Спокойно повернулся к офицеру Медведев, внятно ответил:

— Ни я, ни сын мой не были предателями, не нарушали присяги, данной Родине и народу. Народу мы обещали служить честно, и он может нас судить, а не эти иноземцы, — кивнул он в сторону белочехов.

Мигом слетело напускное равнодушие с чешского офицера. Он размахнулся и ударил старика по спине нагайкой. Атаман Федоров подскочил сюда же, заорал:

— Пороть их, пока душа с телом не расстанется! Жив-во!

Медведева, Ряшина и Бойко сшибли с ног. Засвистели плети, истерично вскрикнула какая-то женщина, заплакали дети. Загудела толпа. Леонид рванулся в круг, но его крепко удержали чьи-то руки. Обернувшись, увидел: Степан Голубцов.

— Не горячись, не время.

А толпа гудела, сжималась вокруг кучки белоказаков и белочехов. Забормотал что-то чернобородый священник.

— Прекратить порку! — раздался голос казачьего офицера.

Торопливо прошли средь расступившейся толпы каратели. А на земле распластанные остались три старика.

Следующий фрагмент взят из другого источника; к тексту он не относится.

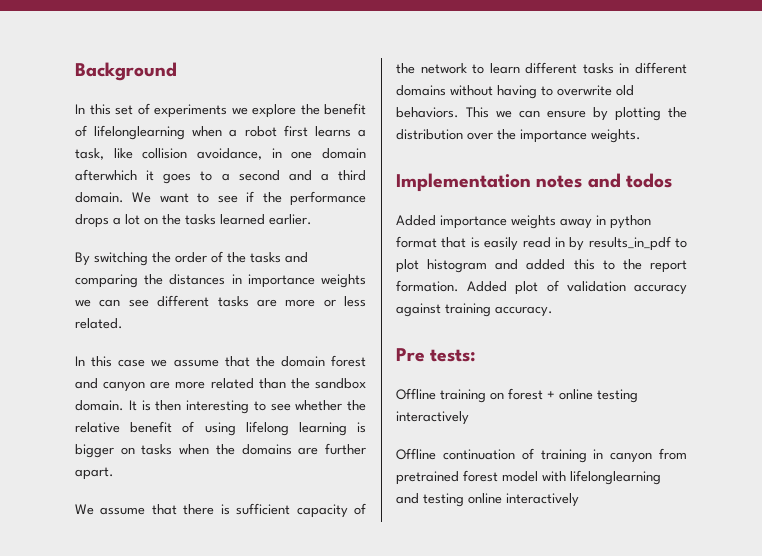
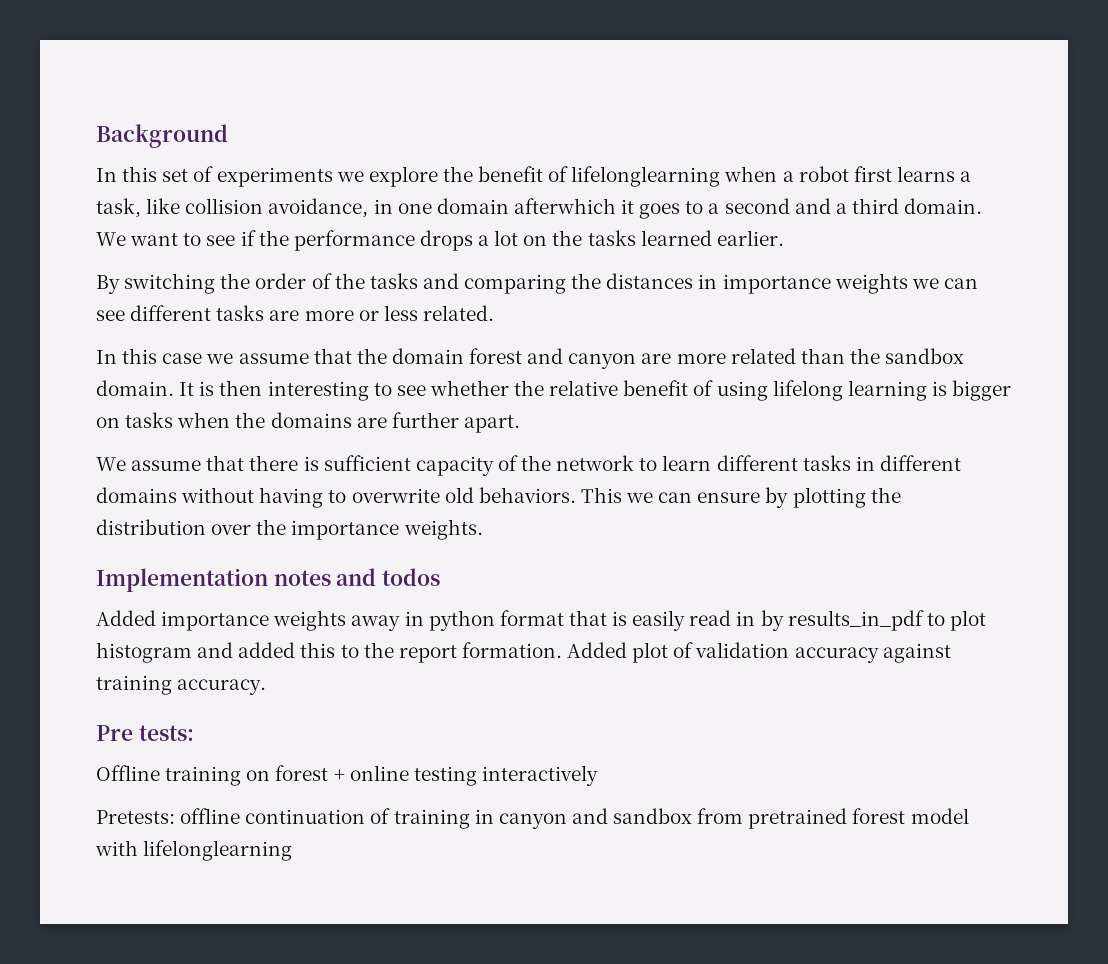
- Offline continuation of training in canyon from pretrained forest model with lifelonglearning and testing online interactively
+ Pretests: offline continuation of training in canyon and sandbox from pretrained forest model with lifelonglearning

Подбежали к ним родственники, подняли, повели домой.

— Идем, надо собираться, — тихо сказал Голубцов Леониду. — Кое-кого из наших уже оповестил я. Встретимся в механических мастерских Уфалейских копей. Иди отдельно. Присылал за тобой на квартиру, Анна Михайловна в плач. Ушел, говорит, на площадь, натворит опять там. Помни, нужна строжайшая дисциплина, умная конспирация.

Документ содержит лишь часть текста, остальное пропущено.